To: Ilaine who wrote (142216)8/1/2004 2:20:04 AM
From: spiral3  Respond to of 281500
 
I think once you get really serious, you realize you don't understand anything, probably never will, and just try to sit back and enjoy it while it lasts. So non-attachment isn't my first impulse in life.

There is a great deal to know and understand, but I think there is some stuff we can pretty safely tuck into our belts at this point. It's not about that there are known knowns and unkown knowns or unknown unknowns or known unknowns or whatever it was that Rummy was talking about, he seemed confused to me, it's about transforming one into the other, and it can be done, and is, in both directions, on a daily basis, no matter how much there is still left to find out. The method used is important in that things are either coherent or they aren't, so to speak, and it is in this way that the means determine the ends, this is natural law. As for sitting back and enjoying it while it lasts, sounds pretty non-attached to me.
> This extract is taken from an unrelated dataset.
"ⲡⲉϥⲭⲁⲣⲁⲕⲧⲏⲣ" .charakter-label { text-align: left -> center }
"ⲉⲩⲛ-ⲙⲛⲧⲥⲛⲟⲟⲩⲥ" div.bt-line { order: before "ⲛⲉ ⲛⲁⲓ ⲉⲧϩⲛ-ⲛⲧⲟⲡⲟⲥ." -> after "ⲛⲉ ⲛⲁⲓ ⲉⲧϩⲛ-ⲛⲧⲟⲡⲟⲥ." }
Robert Thurman wrote a book on the Tibetan Book of the Dead, which he will tell you is a terribly inaccurate name that happened unfortunately, to become the common title in the West, but is actually much better translated as The Great Book of Natural Liberation through Understanding in the Between. That would be the Between between death and birth. I take it you never saw the movie, and I can tell that yes, you do like to read weird stuff, no argument from me on that.



To: Ilaine who wrote (142216)8/3/2004 10:44:10 AM
From: Noel de Leon  Read Replies (1) | Respond to of 281500
 
"All the way from astronomy and alchemy to zoology and zeugmas."

What do zeugmas have to do with alchemy or zoology?